The following is a catalogue text I wrote for artist Ren Bo’s solo exhibition, currently on show at Jiali Gallery in Beijing. More information about the show can be found on the gallery’s website.

An interpretation of the practice of Ren Bo

USA USB (2008) by Ren Bo

Ren Bo’s work originally attracted my attention because of its quiet humour and playfulness with and within the institutional setting of the gallery. The first piece of her work I discovered was USA USB (2008) in the group show Memory Identity,1 and presented in the current show [subsequently removed]. This small work was placed on the floor of a large darkened room. The piece itself displayed a certain relaxed attitude to its presentation, trailing its various component parts across the floor in an abstract formation that defied easy analysis – beyond the pun of the title formed in neon tubing. For me this quiet joke was enough to catch my eye, humour acting generally as a subversion of the world around us, and this simple and seemingly pointless play on words pleased me without forcing or expecting an interpretation. The piece left things open to interpretation, without pushing the viewer over that particular threshold.
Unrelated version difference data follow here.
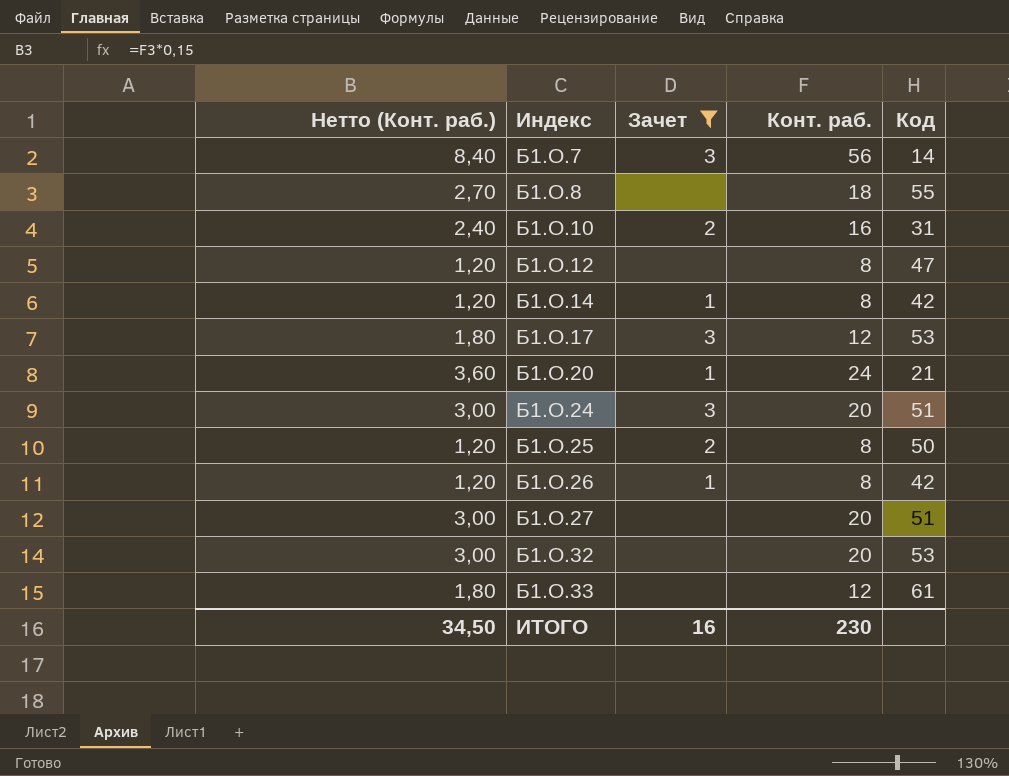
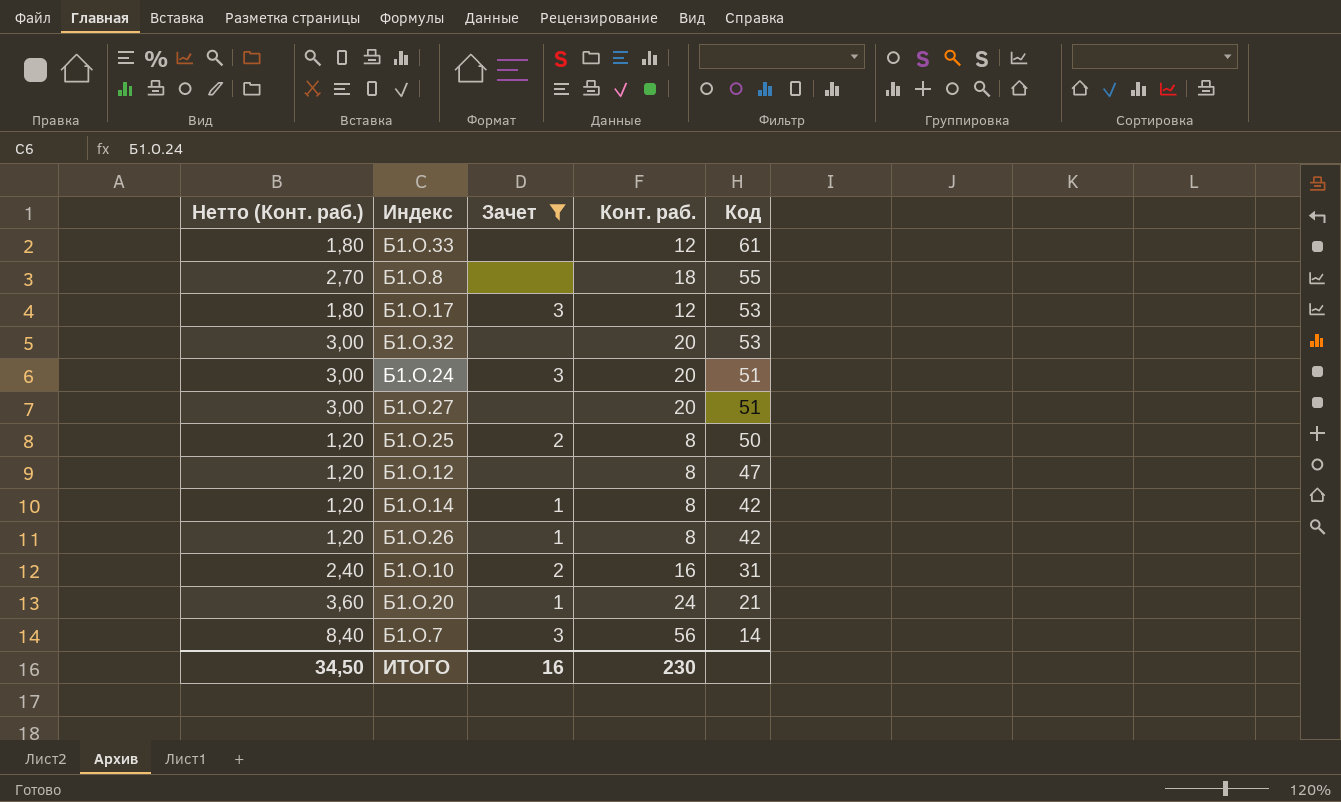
row order: Индекс ascending -> Код descending

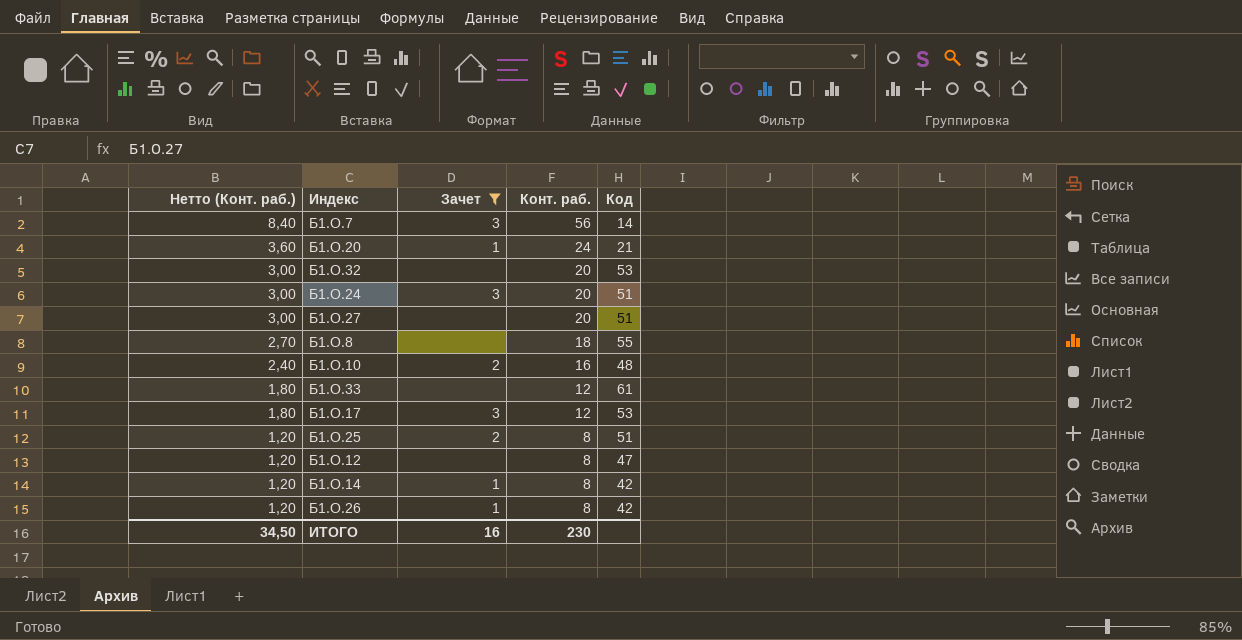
row order: Код descending -> Нетто (Конт. раб.) descending
Б1.О.10 | Код: 31 -> 48
Б1.О.25 | Код: 50 -> 51

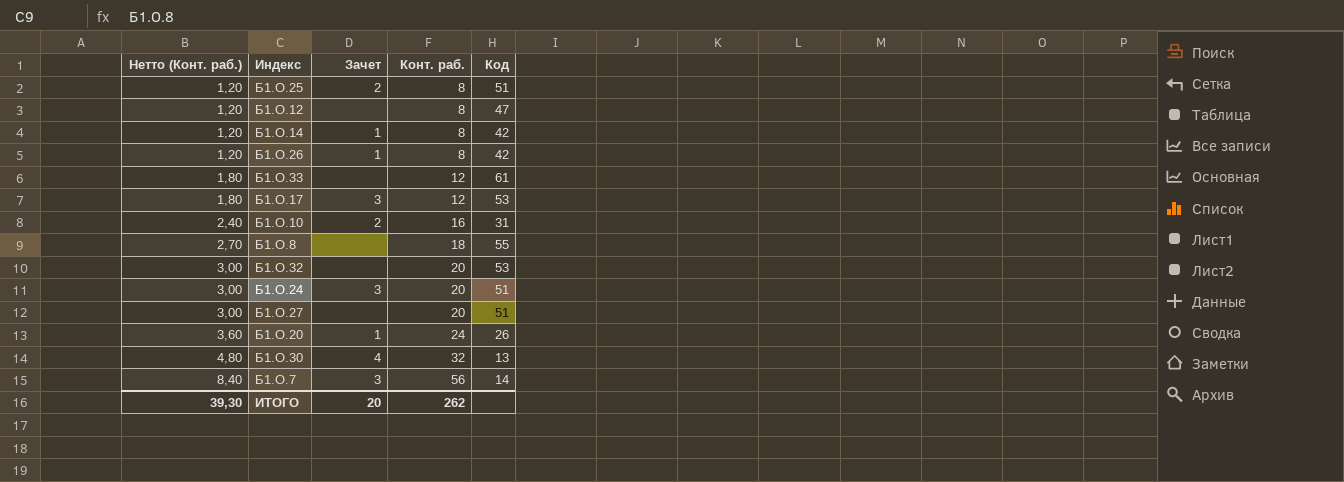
filter: Зачет != 4 -> none
row order: Нетто (Конт. раб.) descending -> Нетто (Конт. раб.) ascending
Б1.О.10 | Код: 48 -> 31
Б1.О.20 | Код: 21 -> 26
ИТОГО | Нетто (Конт. раб.): 34,50 -> 39,30
ИТОГО | Зачет: 16 -> 20
ИТОГО | Конт. раб.: 230 -> 262

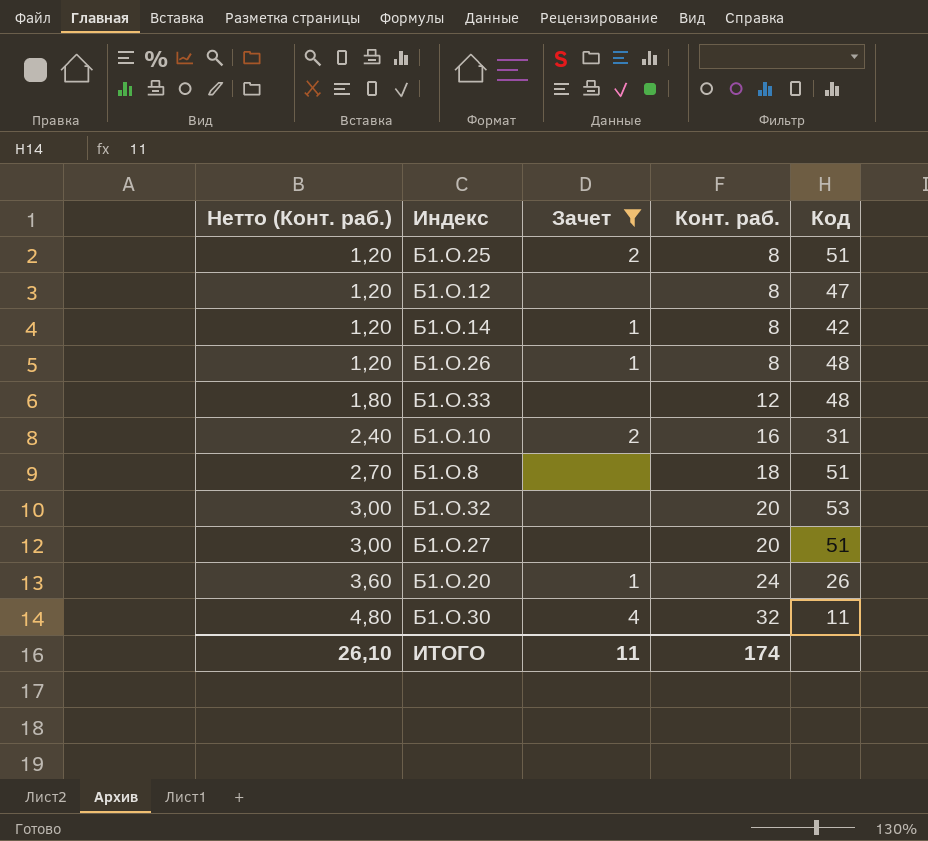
filter: none -> Зачет != 3
Б1.О.26 | Код: 42 -> 48
Б1.О.33 | Код: 61 -> 48
Б1.О.8 | Код: 55 -> 51
Б1.О.30 | Код: 13 -> 11
ИТОГО | Нетто (Конт. раб.): 39,30 -> 26,10
ИТОГО | Зачет: 20 -> 11
ИТОГО | Конт. раб.: 262 -> 174

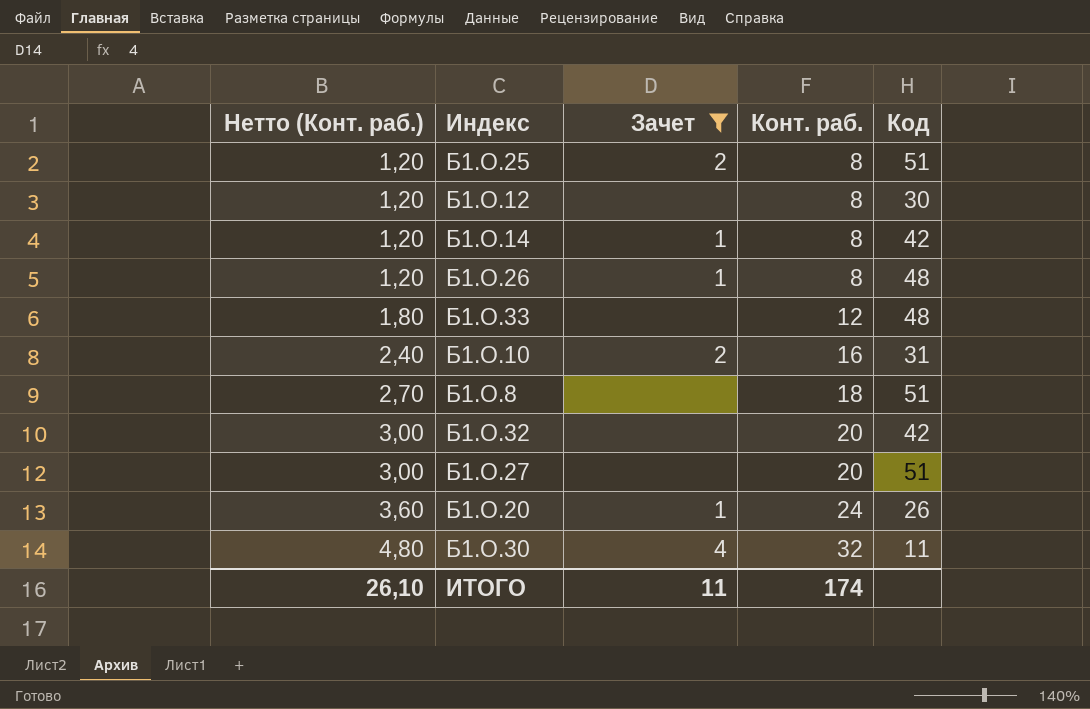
Б1.О.12 | Код: 47 -> 30
Б1.О.32 | Код: 53 -> 42

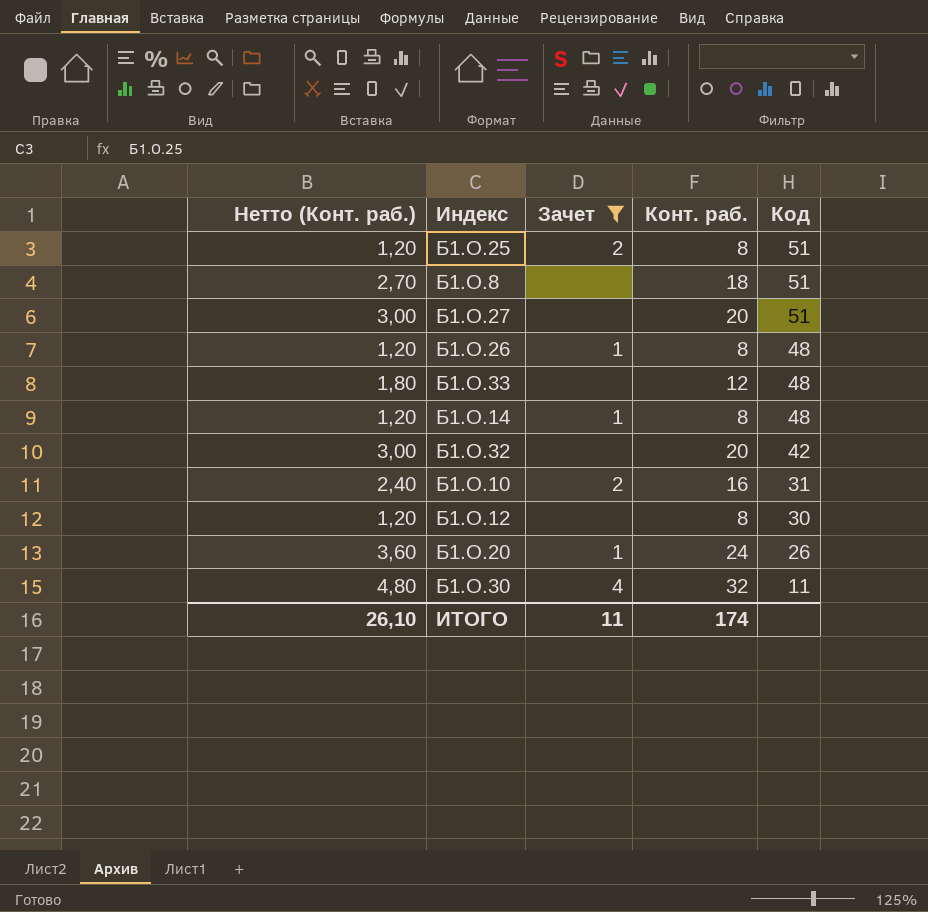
row order: Нетто (Конт. раб.) ascending -> Код descending
Б1.О.14 | Код: 42 -> 48

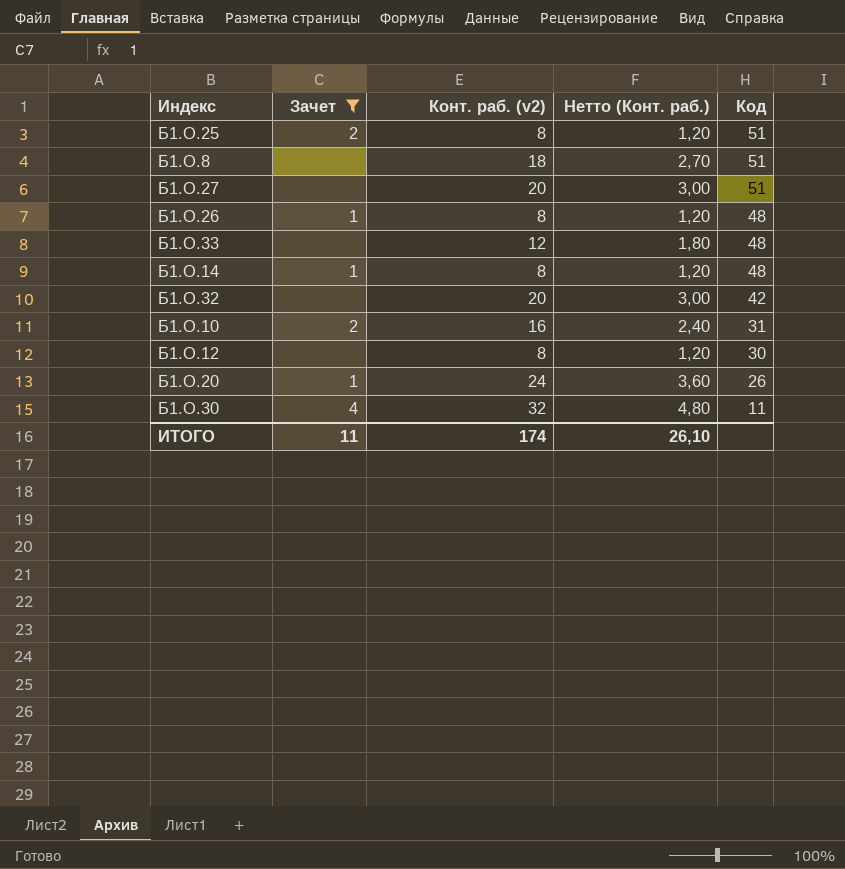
column name: Конт. раб. -> Конт. раб. (v2)
column Нетто (Конт. раб.) | position: 1 -> 4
I now realise this humour and playfulness works alongside a serious intent, with a touch of pathos in the hopelessness expressed in some of Ren Bo’s works. This combination works in a quiet way, to put the viewer in a strange position in relation to the objects and the subtle meanings of them. In the way that the pieces do not settle in their meanings or our experiences of them, this unease represents a small element of doubt in the world. This subtlety is an important part of the work’s life in the world. They are not didactic or histrionic in their presentations. The “calmness” of the works brings us up short. It does not express in itself nor does it demand physical or intellectual interaction. If it is an object it stands before us; if it is an image, it is presented to us, for consideration.